Sizce bu konuyu bir psikologla konuşmalı mıyım neler yapabilirim , sevdiklerime karşı aşırı ilgili ve korumacı bir tavrım var sanırım, özellikle de eşime bunu nasıl bırakabilirim? Bu arada huzursuz mutsuz bir ailede büyüdüm, anne baba sevgisi pek görmedim, hep hayalim huzurlu bir yuvaydı, bu yüzden belki de eşime bu kadar sarıldım...

İyi ki varsınız, yorumlarınız için şimdiden çok teşekkür ederim...
Bence eşin de psikologa gitmeli.
Çünkü mutlu olmayı ve mutlu etmeyi bilmiyor. Muhtemelen mutsuz ve umarsız bir evde büyüdüğü için böyle.
 
Anladigim kadariyla cok farkli karakterlerdensiniz.keske benim eşimde böyle olsa.evde oturmayi ev hayatini seviyor.bende tam tersiyim.ama idare ediyoruz birbirimizi.

Eşimde orta yolu bulalım istiyorum diyor ama tavrıyla beni kırıyor, yani ben kırılıyorum, hangi kadın istemez boynuna atlayarak beklediği eşinin eve koşarak gelmesini...

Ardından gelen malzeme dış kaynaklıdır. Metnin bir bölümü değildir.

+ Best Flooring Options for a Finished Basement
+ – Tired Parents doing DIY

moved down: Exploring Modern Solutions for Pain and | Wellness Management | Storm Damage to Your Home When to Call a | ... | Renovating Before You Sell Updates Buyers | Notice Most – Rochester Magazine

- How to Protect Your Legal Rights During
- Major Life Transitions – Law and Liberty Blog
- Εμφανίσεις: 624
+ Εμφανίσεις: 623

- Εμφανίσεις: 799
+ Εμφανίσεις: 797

Ama ev sıkıcı diye düşünerek yaylana yaylana gelen bir kocam var.
 
Eşin baska sen baska siz bu kadar baskalıkla nasıl evlendiniz ?

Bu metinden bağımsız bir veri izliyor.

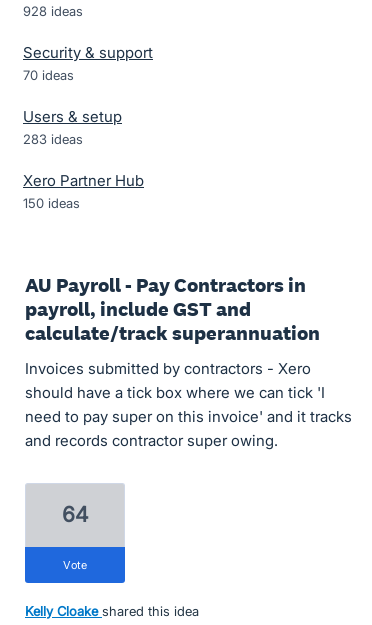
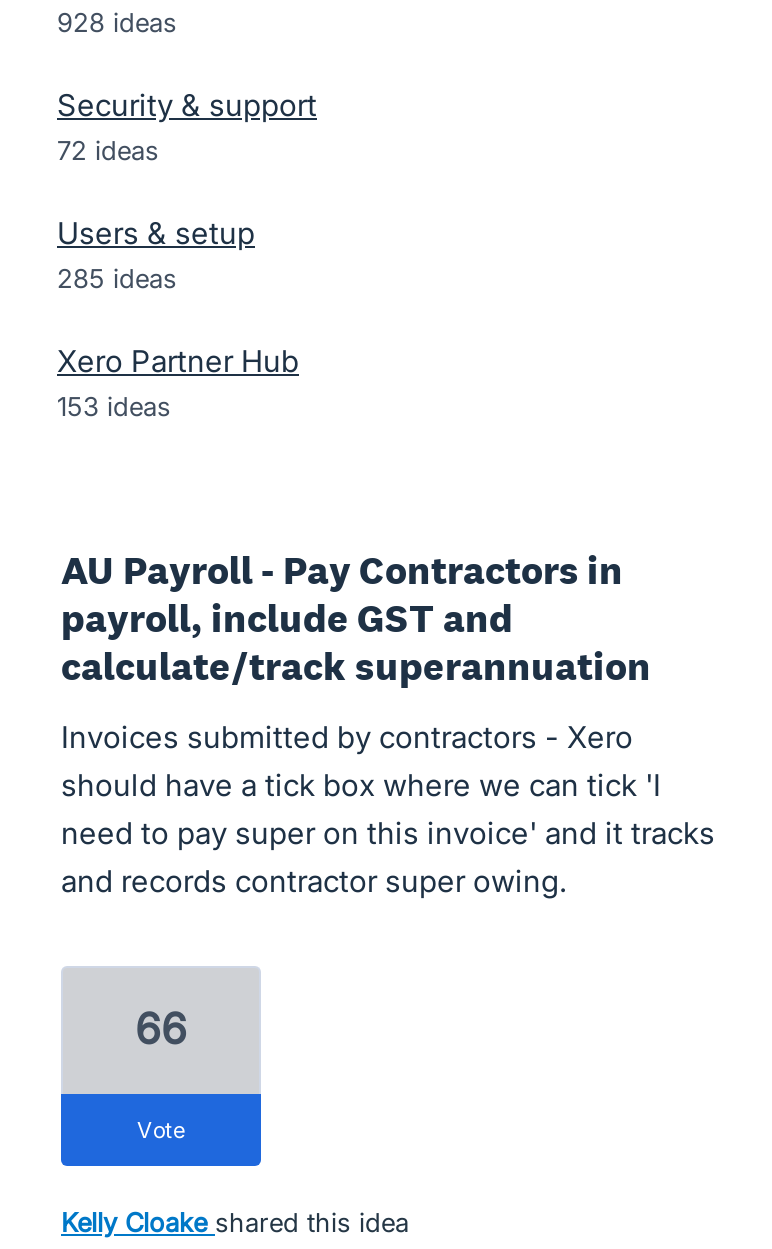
- 70 ideas
+ 72 ideas

- 283 ideas
+ 285 ideas

- 150 ideas
+ 153 ideas

- 64
+ 66
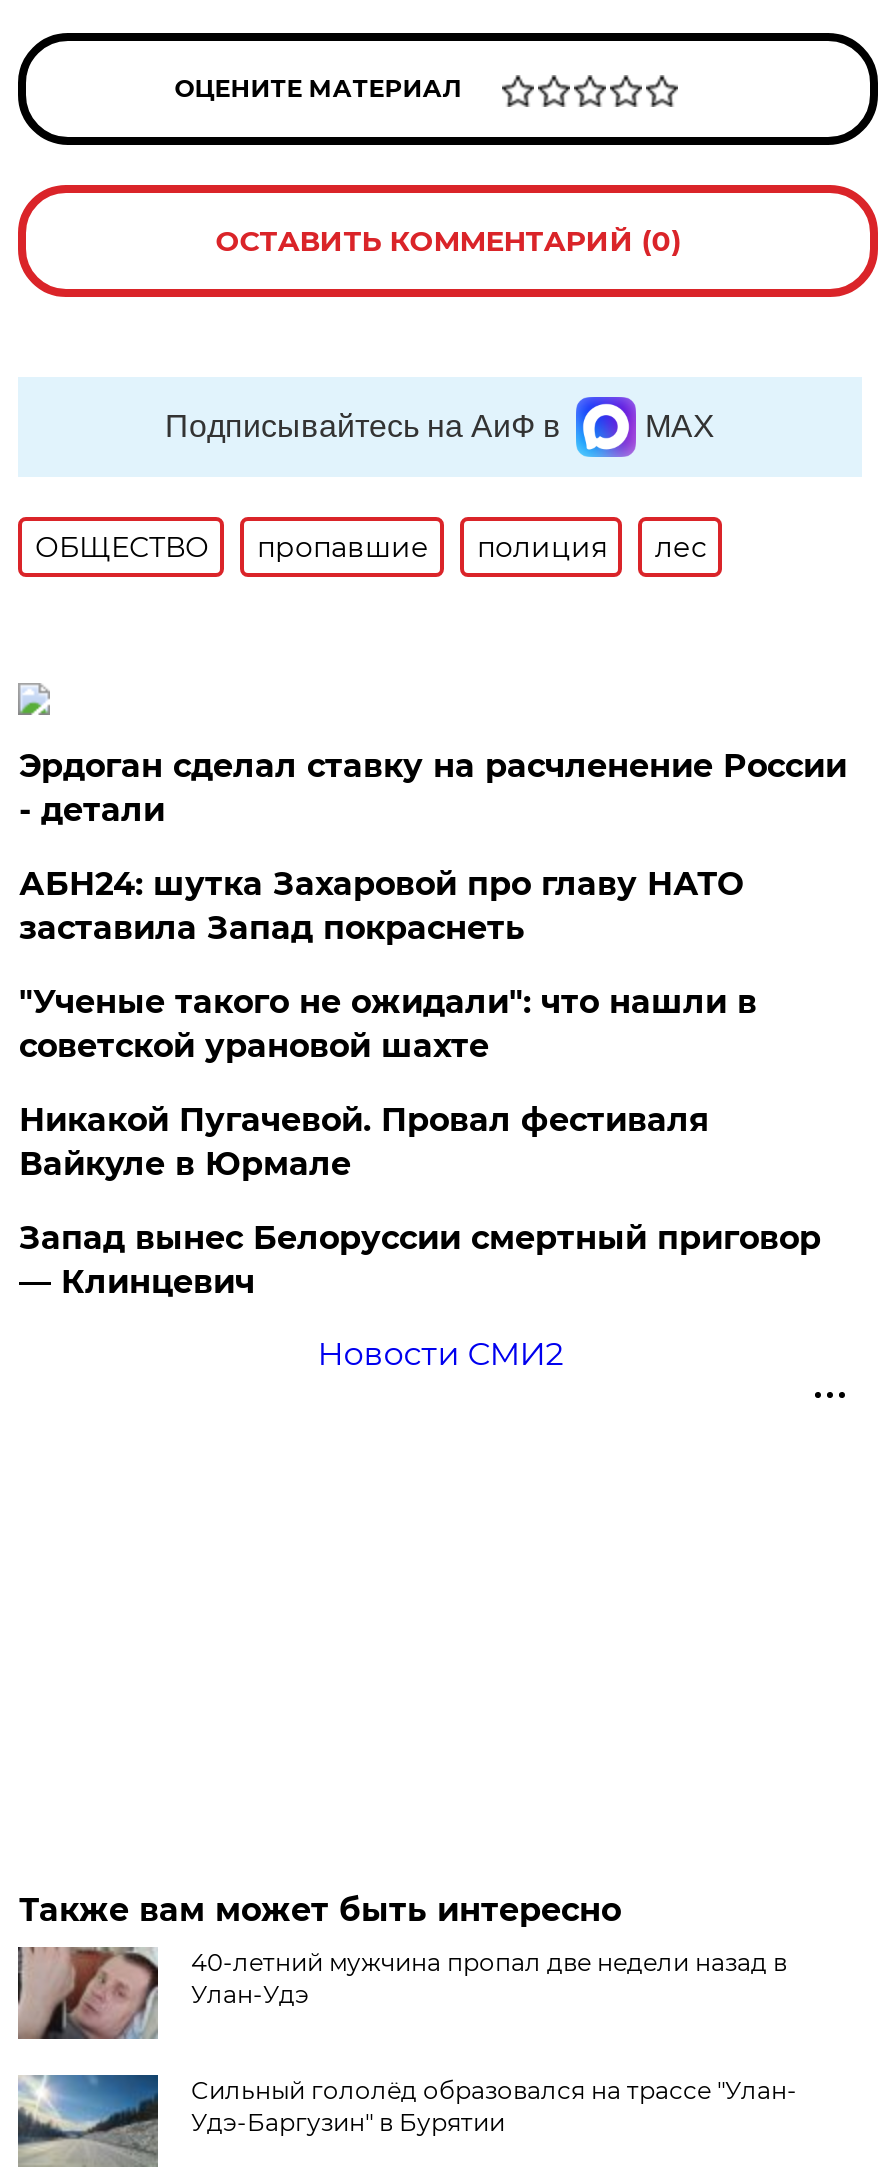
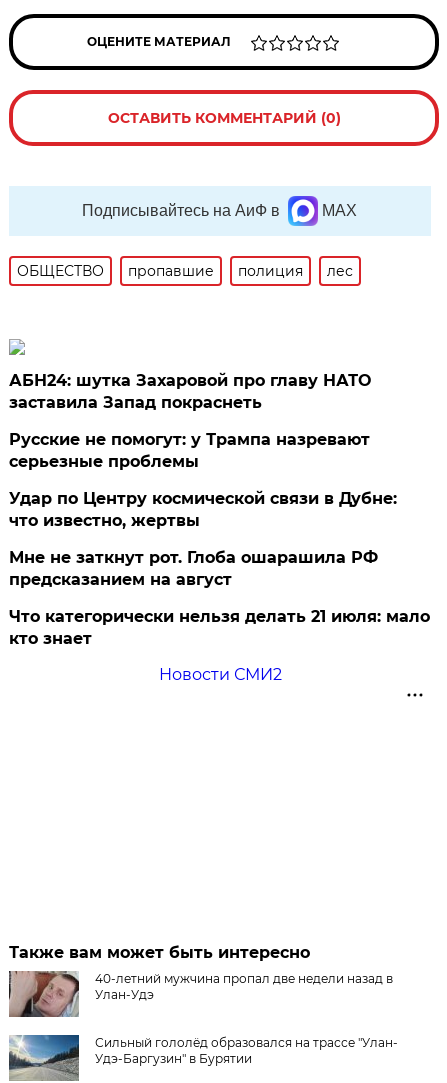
- Эрдоган сделал ставку на расчленение России
- - детали

moved up: АБН24: шутка Захаровой про главу НАТО | заставила Запад покраснеть

- "Ученые такого не ожидали": что нашли в
- советской урановой шахте
- Никакой Пугачевой. Провал фестиваля
- Вайкуле в Юрмале
- Запад вынес Белоруссии смертный приговор
- — Клинцевич
+ Русские не помогут: у Трампа назревают
+ серьезные проблемы
+ Удар по Центру космической связи в Дубне:
+ что известно, жертвы
+ Мне не заткнут рот. Глоба ошарашила РФ
+ предсказанием на август
+ Что категорически нельзя делать 21 июля: мало
+ кто знает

Ahhahaa sorma zıtlar birbirini çekiyor sanırım :) Genel olarak bakınca çok benzer huylarımız da var, çok zıt huylarımız da. İyi niyetimiz, dürüstlüğümüz, bakış açılarımız aynıdır. Ama bu kısma gelince zıt düşüyoruz bazen, ben dönemsel olarak içime kapanıyorum çünkü, eşimde de var içine kapanma ama o dışarı çıkar insanlara kendini kapatmaz.
 
sizi cok iyi anliyorum . cunku ben de ayni sizin gibiyim . cok merak ettim , sizin de burcunuz ve ya yukseleniniz Yengec mi ?
ben yengec burcuyum ve bu bahsettiginiz olay aynen bende de var malesef

esiniz de kova gibime geliyor , esime benzettim davranislarini aynen

biz de yeni evliyiz ve bu konu da bizim icin de sorun oluyor

bazen benim onu sevdigim kadar sevilmedigimi dusunduruyor ama herkesin karakteri baska ve oldugu gibi kabullenmeliyiz

ve en onemlisi once kendimizi sevmeyi ve dusunmeyi ogrenmeliyiz
 
Anladigim kadariyla cok farkli karakterlerdensiniz.keske benim eşimde böyle olsa.evde oturmayi ev hayatini seviyor.bende tam tersiyim.ama idare ediyoruz birbirimizi.

Bir de siz nasıl çözüm buldunuz?Dinlemek isterim, eşim orta yol bulalım diyor.
 
Kendinizden fazla baskasini nasil sevebiliyorsunuz?

Şöyle kendi önceliğimden önce başkalarını düşünüyorum. Böyle bir insanım ben, mesela işte de insanlar bekleyince işleri görülmeyince rahatsız oluyorum, her işe ben yetişiyorum bazen 3 kişilik iş yapıyorum, arkadaşlar özellikle yayıyor, uzatıyor anlıyorum ama benim içim rahat etmiyor. Böyleyim, yaradılışım böyle.
 
Bence eşin de psikologa gitmeli.
Çünkü mutlu olmayı ve mutlu etmeyi bilmiyor. Muhtemelen mutsuz ve umarsız bir evde büyüdüğü için böyle.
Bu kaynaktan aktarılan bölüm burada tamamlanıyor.